Pasangan muda itu akhirnya terlelap juga setelah ikut memikirkan nasib asisten rumah tangga mereka. Dira sangat beruntung bukan? Majikannya peduli dengan apa yang ia alami. Tidak semua TKW mengalami nasib seberuntung Dira.
Pada suatu sore, sekitar jam pulang kerja. Tiba-tiba Edward muncul di rumah keluarga Baskoro sendirian. Dira mengira bahwa Edward datang bersama-sama dengan majikannya namun ternyata Edward sendirian. Pria itu mengajak Dira untuk duduk bersamanya, menemaninya menunggu Baskoro dan istrinya. Tetapi karena Dira saat itu sedang menemani si kembar bermain di ruangan santai sehingga Edward juga ikut duduk di ruangan tersebut.
Di sela kesibukannya memperhatikan si kembar, Edward berusaha menjalin percakapan dengan Dira. Asisten rumah tangga keluarga Baskoro itu tidak bisa menanggapi dengan begitu lancar karena ia masih belum menguasai Bahasa Inggris. Beberapa kata bisa Dira pahami tetapi sangat sulit baginya untuk membalas dengan kata-kata yang tepat. Apalagi selama ini ia lebih sering berbicara bahasa Indonesia dengan majikannya.
Menyadari kesulitan itu Edward ternyata sudah punya jalan keluar. Ia memberikan kamus elektrik Inggris Indonesia untuk Dira agar bisa membantu percakapan mereka sambil belajar.
“Terima kasih,” ujar Dira begitu Edward memberikan kamus padanya.
“Bisa saya dapat nomor handphone kamu?” tanya Edward sambil menunjukkan ponselnya.

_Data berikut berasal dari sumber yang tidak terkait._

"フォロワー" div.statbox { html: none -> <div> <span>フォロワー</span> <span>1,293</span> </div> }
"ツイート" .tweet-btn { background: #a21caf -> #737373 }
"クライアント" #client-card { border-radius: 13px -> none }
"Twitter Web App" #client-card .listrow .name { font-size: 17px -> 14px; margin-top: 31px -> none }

Dira paham apa yang diminta sehingga ia mengambil ponselnya dan diserahkan pada Edward.
Pria itu tahu kalau Dira masih canggung dan ragu untuk berbicara banyak padanya. Edward menyimpan nomor ponselnya di gawai milik Dira terlebih dahulu. Setelah itu barulah ia melakukan panggilan sehingga nomor wanita itu tercatat di ponselnya sendiri.
Setelah berhasil mendapatkan nomor kontak Dira barulah Edward mengembalikan benda itu pada pemiliknya. Kemudian pria itu meninggalkan Dira sendirian dan menunggu tuan rumah di teras. Intinya ia sudah mendapatkan cara untuk sering menghubungi Dira secara langsung.
Dira yang masih tidak terlalu paham dengan niat di balik semua sikap Edward, menganggap pria itu hanya ingin berteman dengannya. Dira akhirnya berjanji dalam hatinya untuk bisa menggunakan kamus yang sudah diberikan Edward. Sekalian ia bisa menambah kosa kata Bahasa Inggrisnya. Dira kembali fokus bermain bersama si kembar. Alhasil, ia menjadi kangen dengan anak-anaknya saat melihat keaktifan dari si kembar. Dira ingin melihat ketiga anaknya. Dira langsung mengirimkan pesan pada ibunya untuk bisa ke toko ponsel untuk melakukan tukar tambah. Menjual ponsel yang sekarang dan membayar selisih untuk mendapatkan gawai baru dengan spesifikasi bisa melakukan panggilan dengan video.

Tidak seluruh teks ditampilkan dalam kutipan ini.